|Scaling Teams: Strategies for Building Successful Teams|
|Written by Kay Ewbank|
Authors: David Loftesness and Alexander Grosse
This book is aimed at team leaders who are in charge of rapidly growing teams, and looks at how to keep sane while your team expands.
Because it's aimed at team leaders and managers, this isn't a particularly technology-oriented title. However, it does have some interesting insights for those of you building your own teams.
The book starts with a section on hiring with chapters on growing the team; interviews and hiring decisions; and how to close, on-board, and move onwards. As with the rest of the book, the material in this section might seem like a lot of it is obvious. However, as anyone who's moved companies knows, good techniques might be obvious but they're often ignored.The book is easy to read, with mini case-study sections on the experiences of people; warning signs to look for; and a nice selection of additional resources to read more about the subject of the chapter.
Next come a couple of chapters on people management, starting with a chapter on how to move from a situation where a company or team is small enough not to need management layers, to one where managers are necessary.
The second chapter on people management looks at what should happen when the company gets even larger and you need to manage people at scale.

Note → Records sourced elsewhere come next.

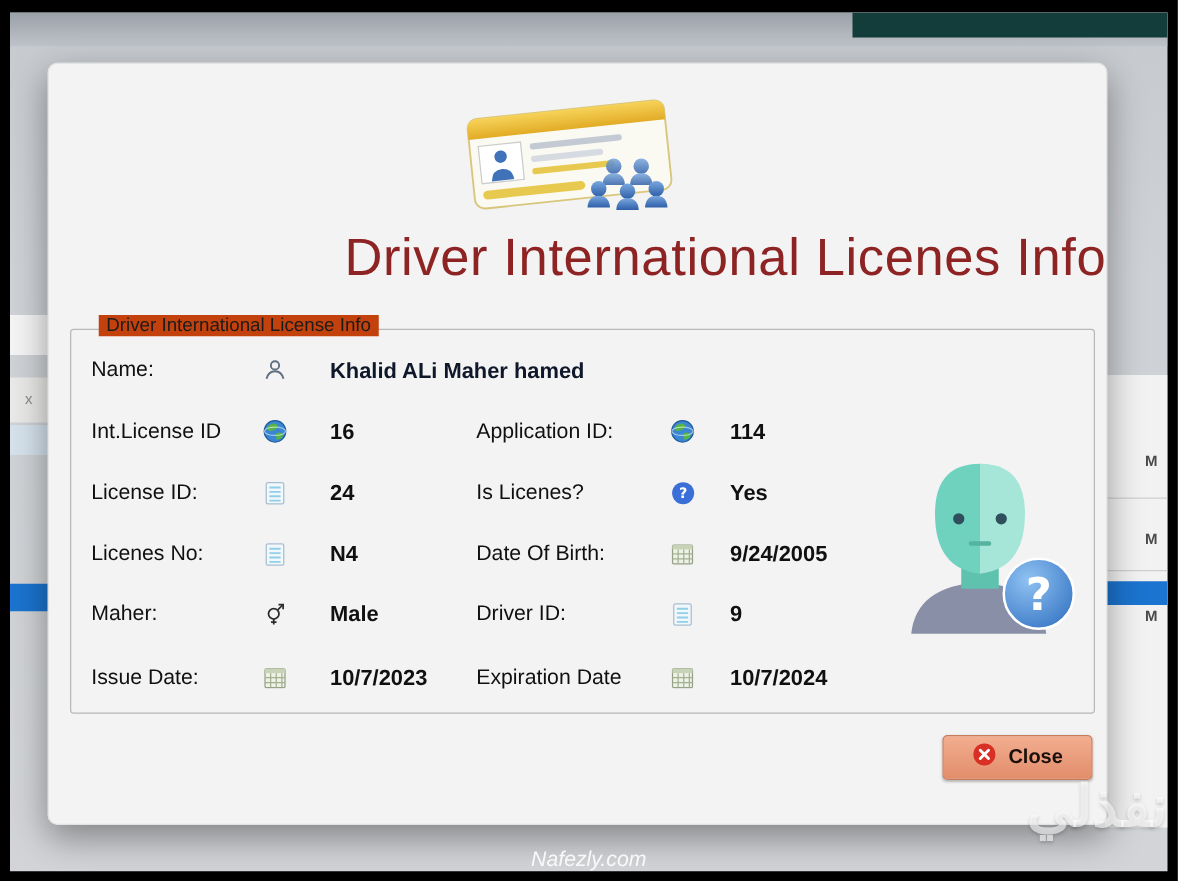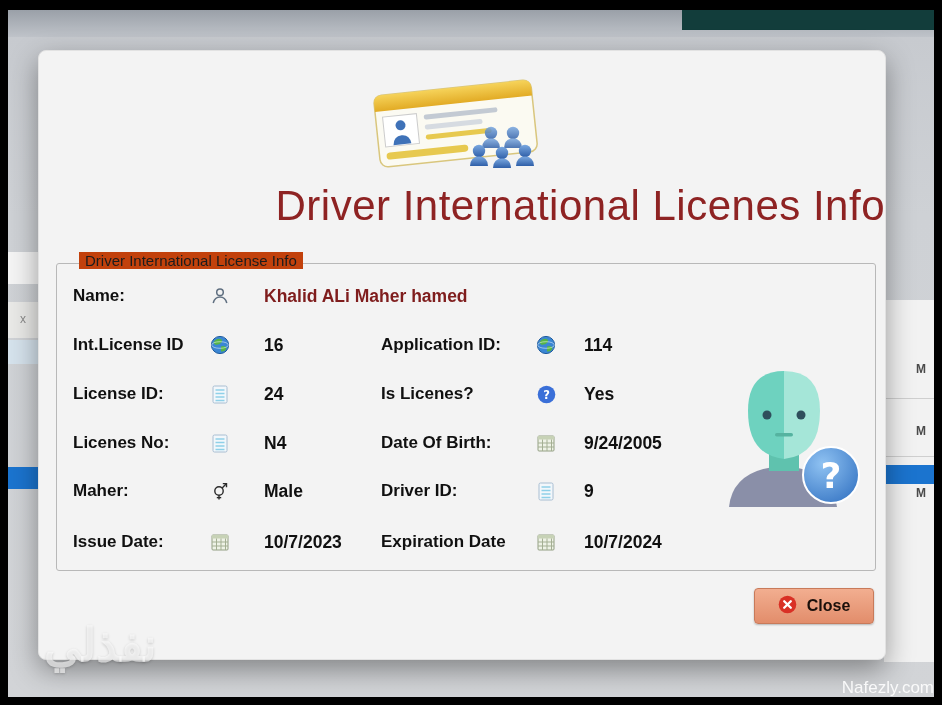"Name:" .lbl { font-weight: bold -> normal }
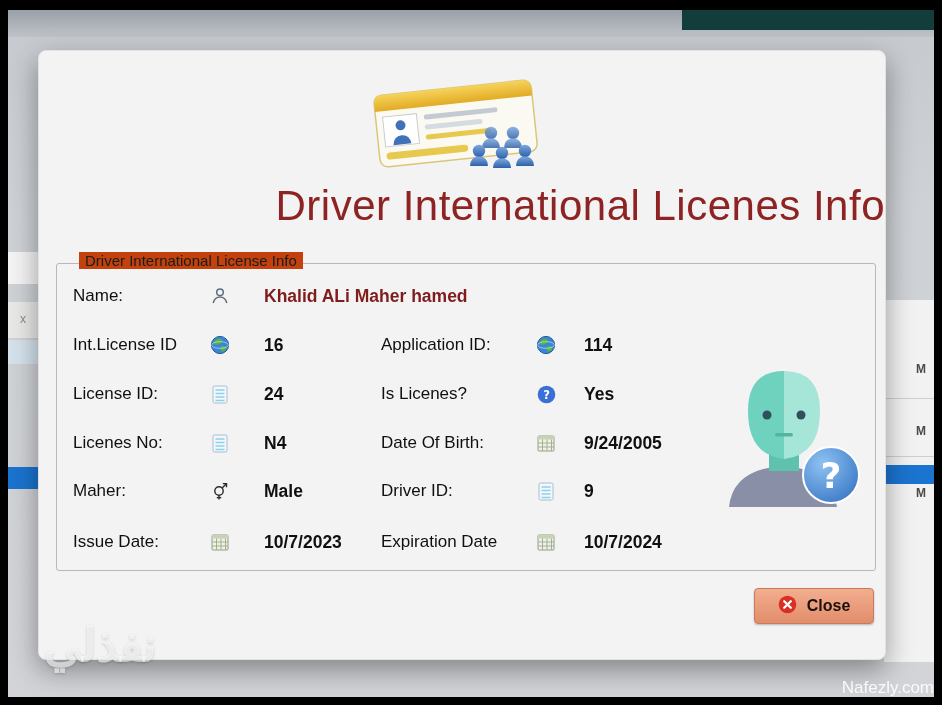"Khalid ALi Maher hamed" .val-red { color: #7f1d1d -> #0f172a }
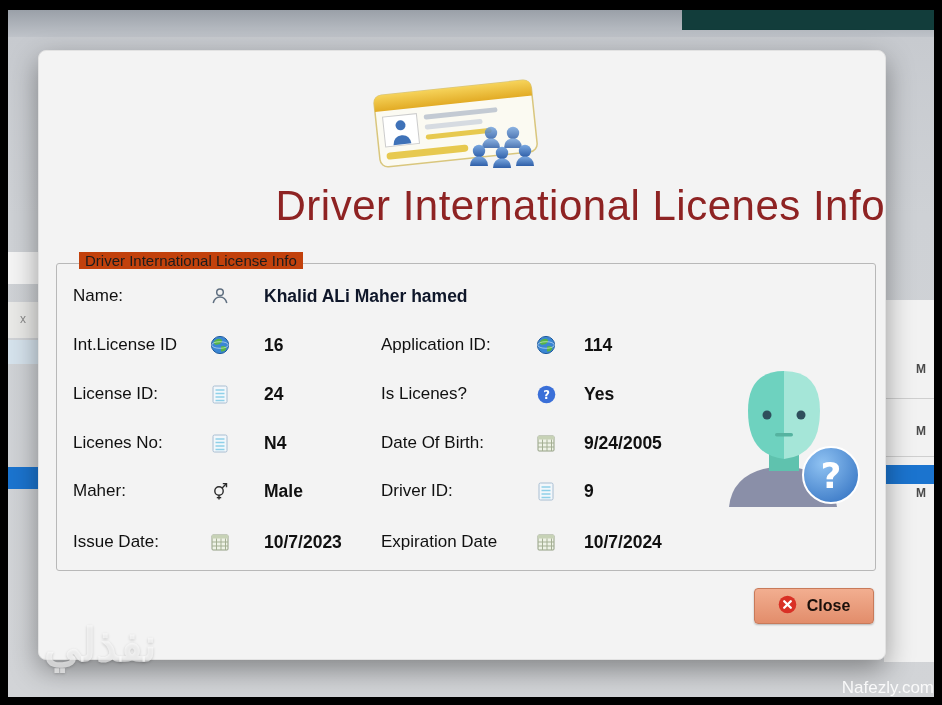"نفذلي" .wm-logo { text-align: left -> right }
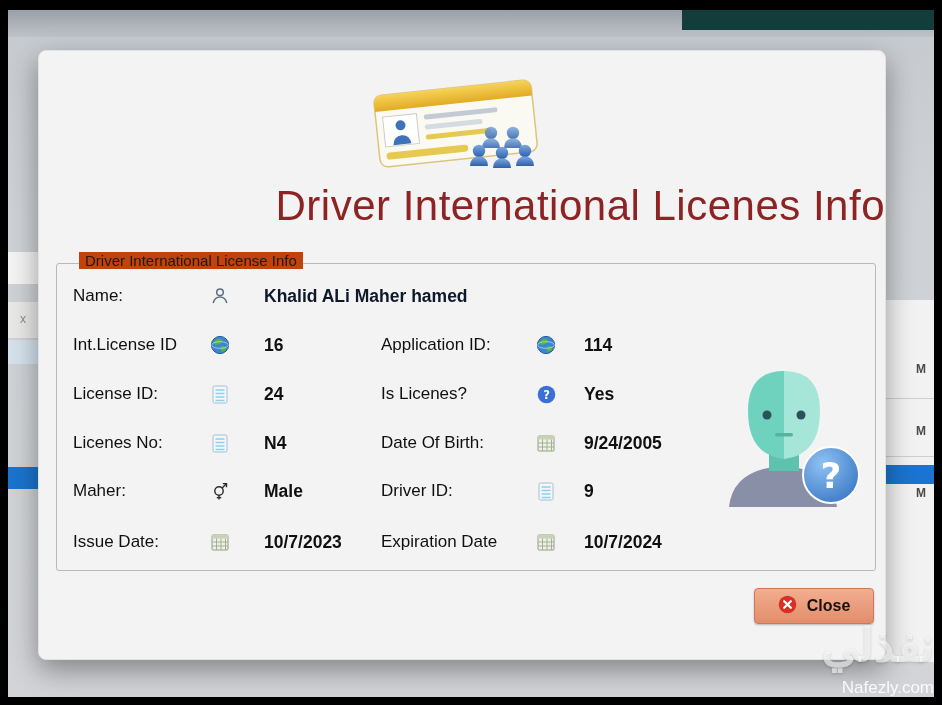"Nafezly.com" .wm-site { font-style: none -> italic; text-align: right -> center }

Three chapters on scaling the organization come next. A chapter on design principles is dedicated to advice on structuring an organization so that hiring more people gets more work done - something that most developers know is by no means certain. This is followed by a chapter on delivery teams and how to organize them. The section finishes with a chapter on how to organize your reporting structure.
A chapter on how to scale the culture of your original organization is next, with some interesting ideas about the difference between values and culture. This is followed by two chapters on how to scale communications, looking at problems caused by an organization growing. The book ends with a round-up on overall scaling of teams.
For a book aimed at effective management, this was a surprisingly lucid read. The examples make sense, the advice is sensible, and while there's a certain amount of management-speak, it doesn't get in the way. If you're in charge of a team that's growing, it's worth a read.